→ What to produce: Nothing may be left out of the listing below but its images; repeat the rest exactly.

── Excerpted records ──

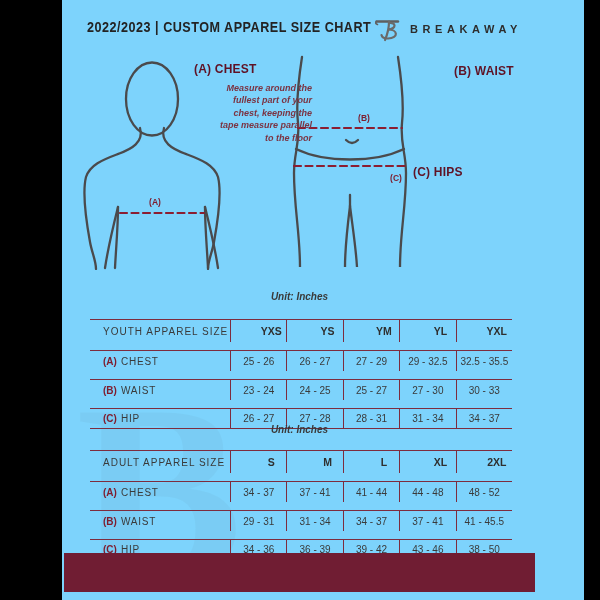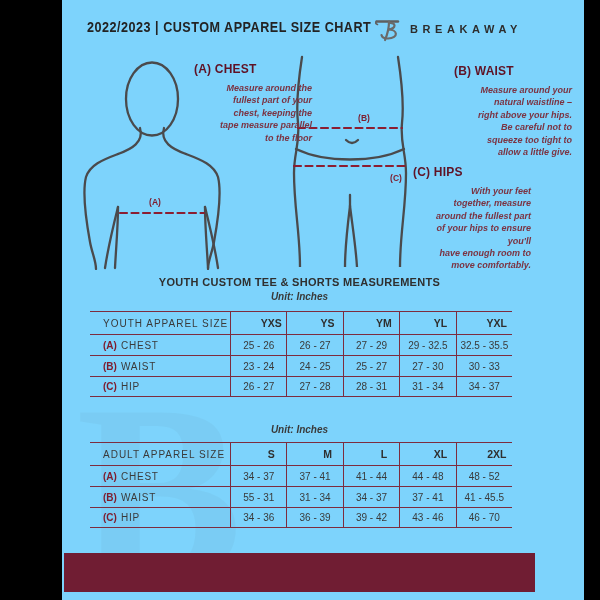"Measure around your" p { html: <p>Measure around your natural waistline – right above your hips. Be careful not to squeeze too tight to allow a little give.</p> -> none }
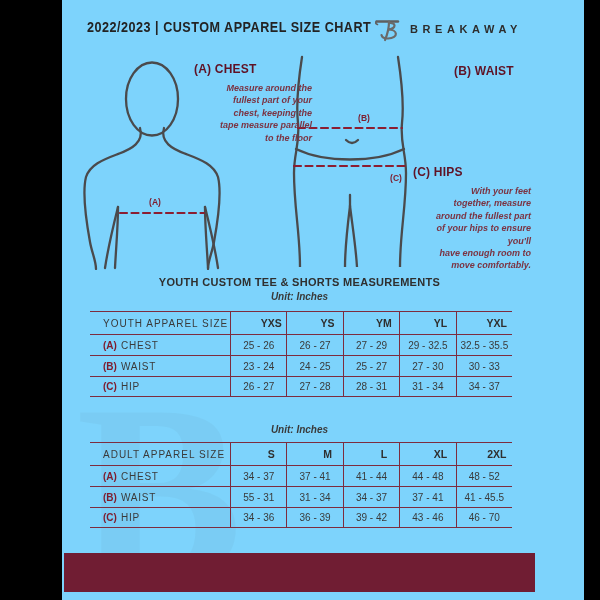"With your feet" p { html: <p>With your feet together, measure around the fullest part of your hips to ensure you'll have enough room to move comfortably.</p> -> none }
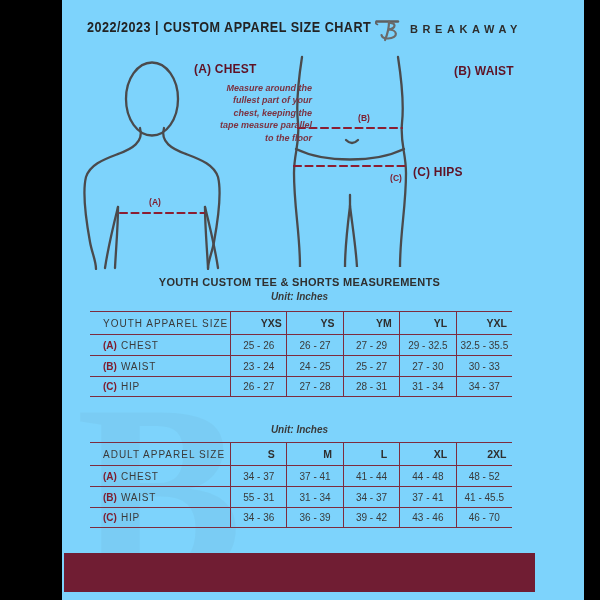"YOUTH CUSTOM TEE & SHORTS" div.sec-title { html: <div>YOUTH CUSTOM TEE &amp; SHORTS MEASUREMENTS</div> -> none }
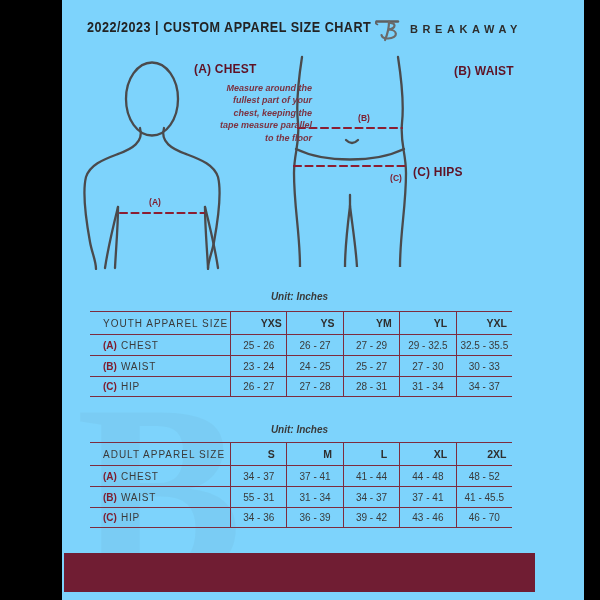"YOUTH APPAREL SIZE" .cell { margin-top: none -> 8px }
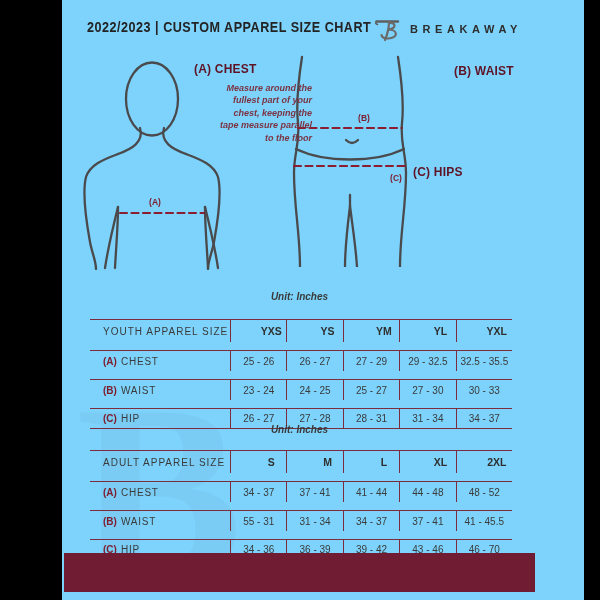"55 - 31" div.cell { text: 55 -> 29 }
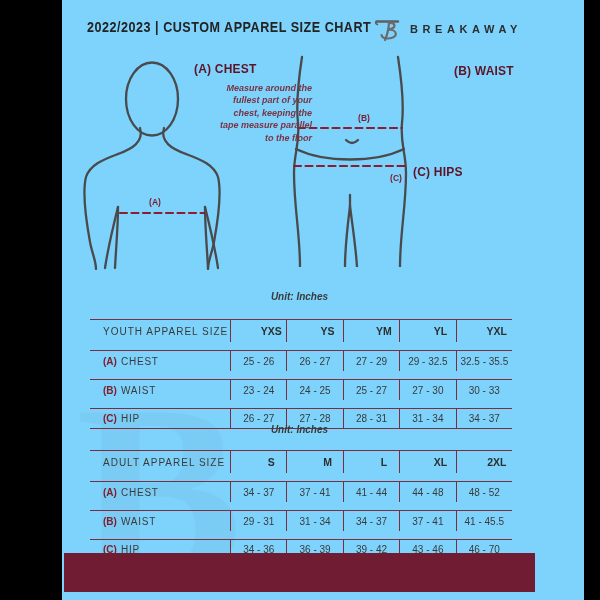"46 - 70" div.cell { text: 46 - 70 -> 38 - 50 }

───

→ Answer to this problem:
"Measure around your" p { html: <p>Measure around your natural waistline – right above your hips. Be careful not to squeeze too tight to allow a little give.</p> -> none }
"With your feet" p { html: <p>With your feet together, measure around the fullest part of your hips to ensure you'll have enough room to move comfortably.</p> -> none }
"YOUTH CUSTOM TEE & SHORTS" div.sec-title { html: <div>YOUTH CUSTOM TEE &amp; SHORTS MEASUREMENTS</div> -> none }
"YOUTH APPAREL SIZE" .cell { margin-top: none -> 8px }
"55 - 31" div.cell { text: 55 -> 29 }
"46 - 70" div.cell { text: 46 - 70 -> 38 - 50 }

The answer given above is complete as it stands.